▶ [PROBLEM STATEMENT] Return the lines that run from the beginning of the entries to the line holding "-159,7 +159,7 @@", inclusive, and drop the pictures.

= = = =

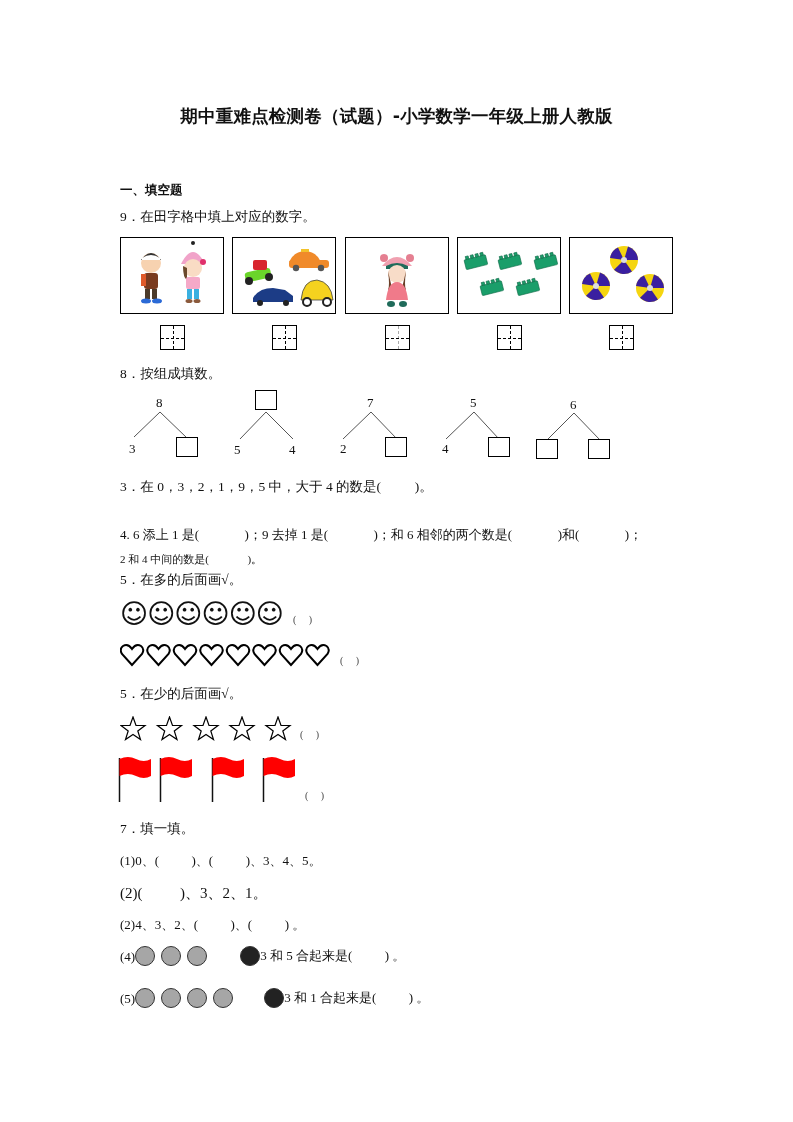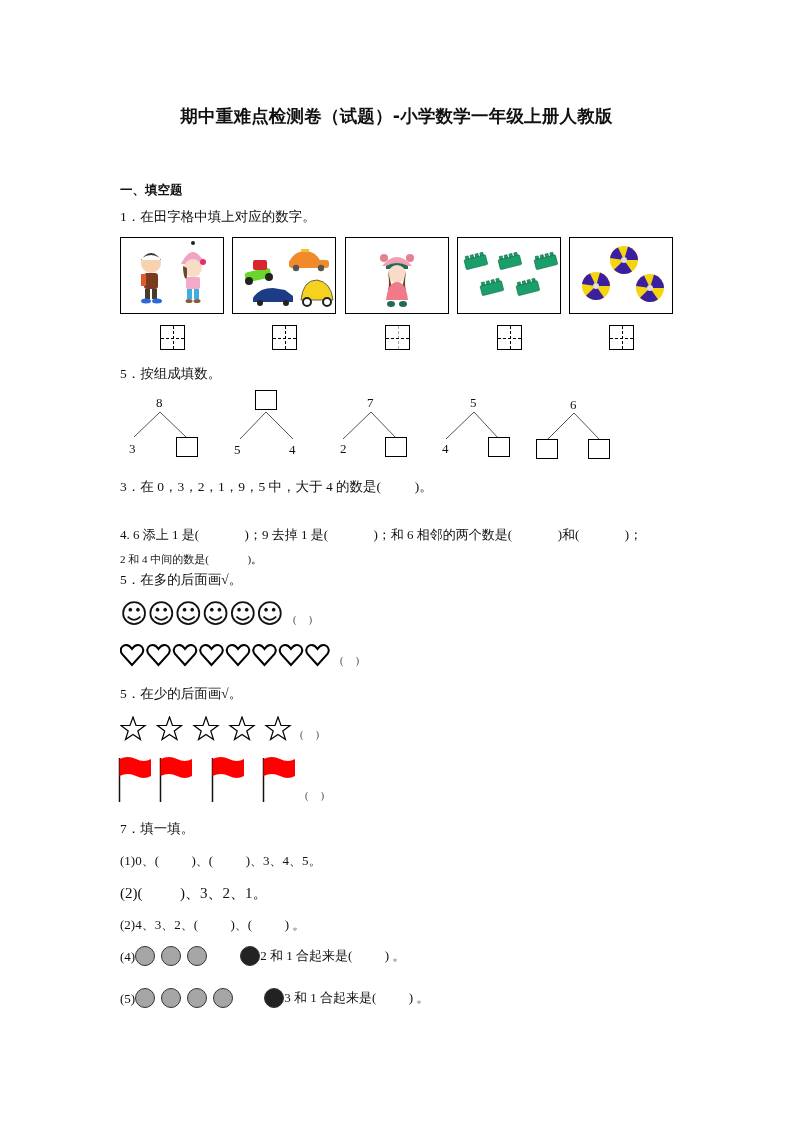--- a/index.html
+++ b/index.html
@@ -27,7 +27,7 @@
 <div class="abs title">期中重难点检测卷（试题）-小学数学一年级上册人教版</div>
 <div class="abs section">一、填空题</div>
 
-<div class="abs q" style="top:208px">1．在田字格中填上对应的数字。</div>
+<div class="abs q" style="top:208px">9．在田字格中填上对应的数字。</div>
 
 <div class="abs pic" style="left:120px">
   <svg width="104" height="77" viewBox="0 0 104 77">

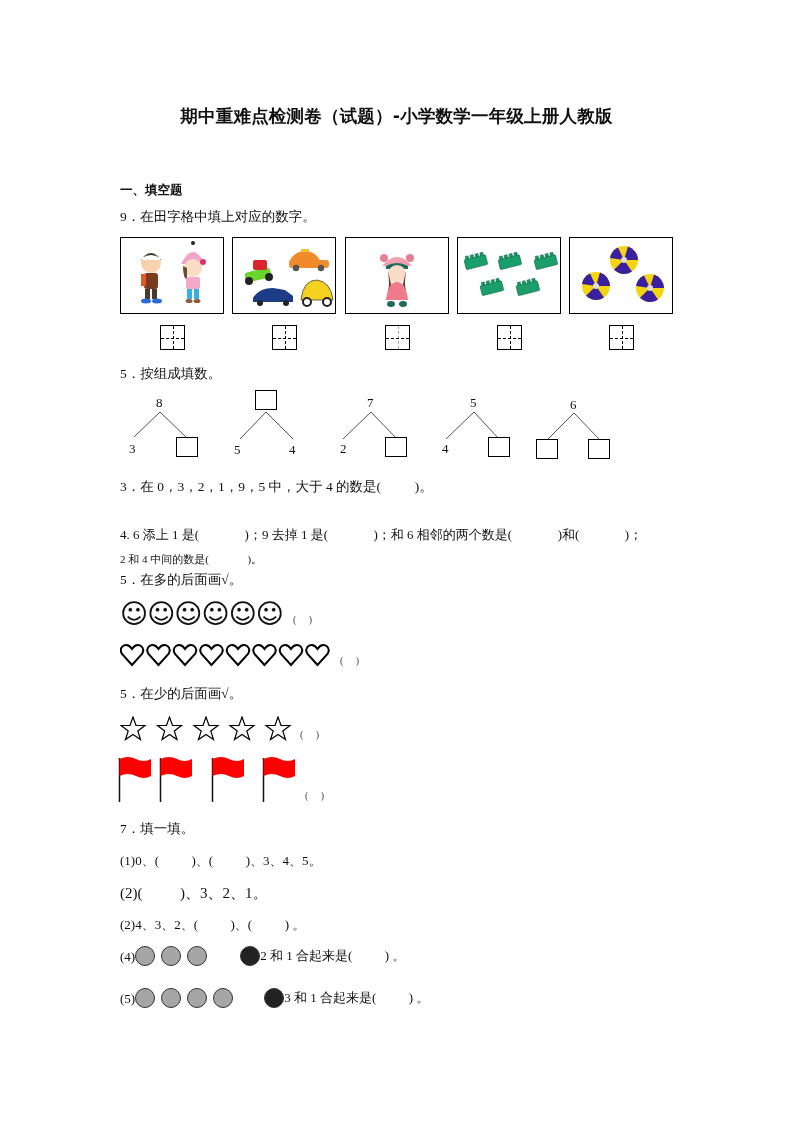--- a/index.html
+++ b/index.html
@@ -159,7 +159,7 @@
 <div class="abs tian" style="left:497px"></div>
 <div class="abs tian" style="left:609px"></div>
 
-<div class="abs q" style="top:365px">5．按组成填数。</div>
+<div class="abs q" style="top:365px">8．按组成填数。</div>
 
 <svg class="abs" style="left:0;top:0" width="793" height="1122">
   <g stroke="#555" stroke-width="1" fill="none">

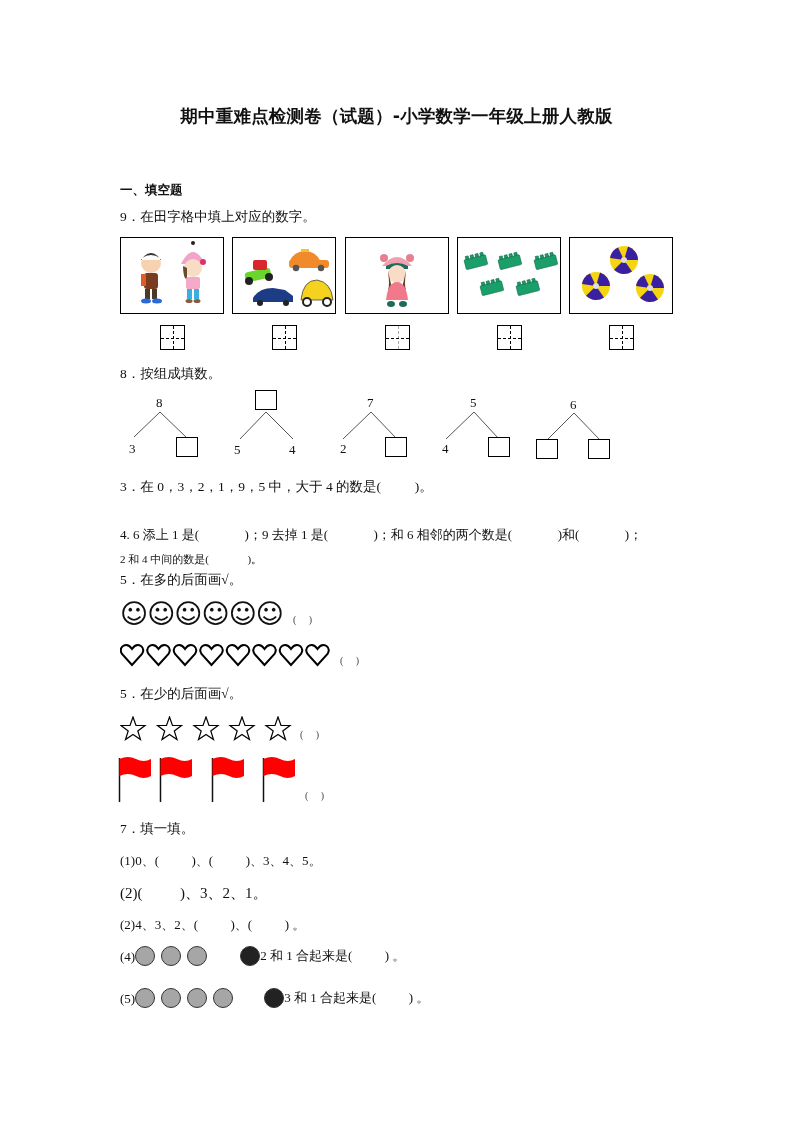--- a/index.html
+++ b/index.html
@@ -259,7 +259,7 @@
   <span class="circle" style="margin-left:6px"></span>
   <span class="circle" style="margin-left:6px"></span>
   <span class="circle dark" style="margin-left:33px"></span>
-  <span style="padding-bottom:1px">2 和 1 合起来是(          ) 。</span>
+  <span style="padding-bottom:1px">3 和 5 合起来是(          ) 。</span>
 </div>
 
 <div class="abs" style="left:120px;top:988px;font-size:13px;white-space:pre;display:flex;align-items:flex-end">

= = = =

▶ [TASK RESPONSE]
--- a/index.html
+++ b/index.html
@@ -27,7 +27,7 @@
 <div class="abs title">期中重难点检测卷（试题）-小学数学一年级上册人教版</div>
 <div class="abs section">一、填空题</div>
 
-<div class="abs q" style="top:208px">1．在田字格中填上对应的数字。</div>
+<div class="abs q" style="top:208px">9．在田字格中填上对应的数字。</div>
 
 <div class="abs pic" style="left:120px">
   <svg width="104" height="77" viewBox="0 0 104 77">

--- a/index.html
+++ b/index.html
@@ -159,7 +159,7 @@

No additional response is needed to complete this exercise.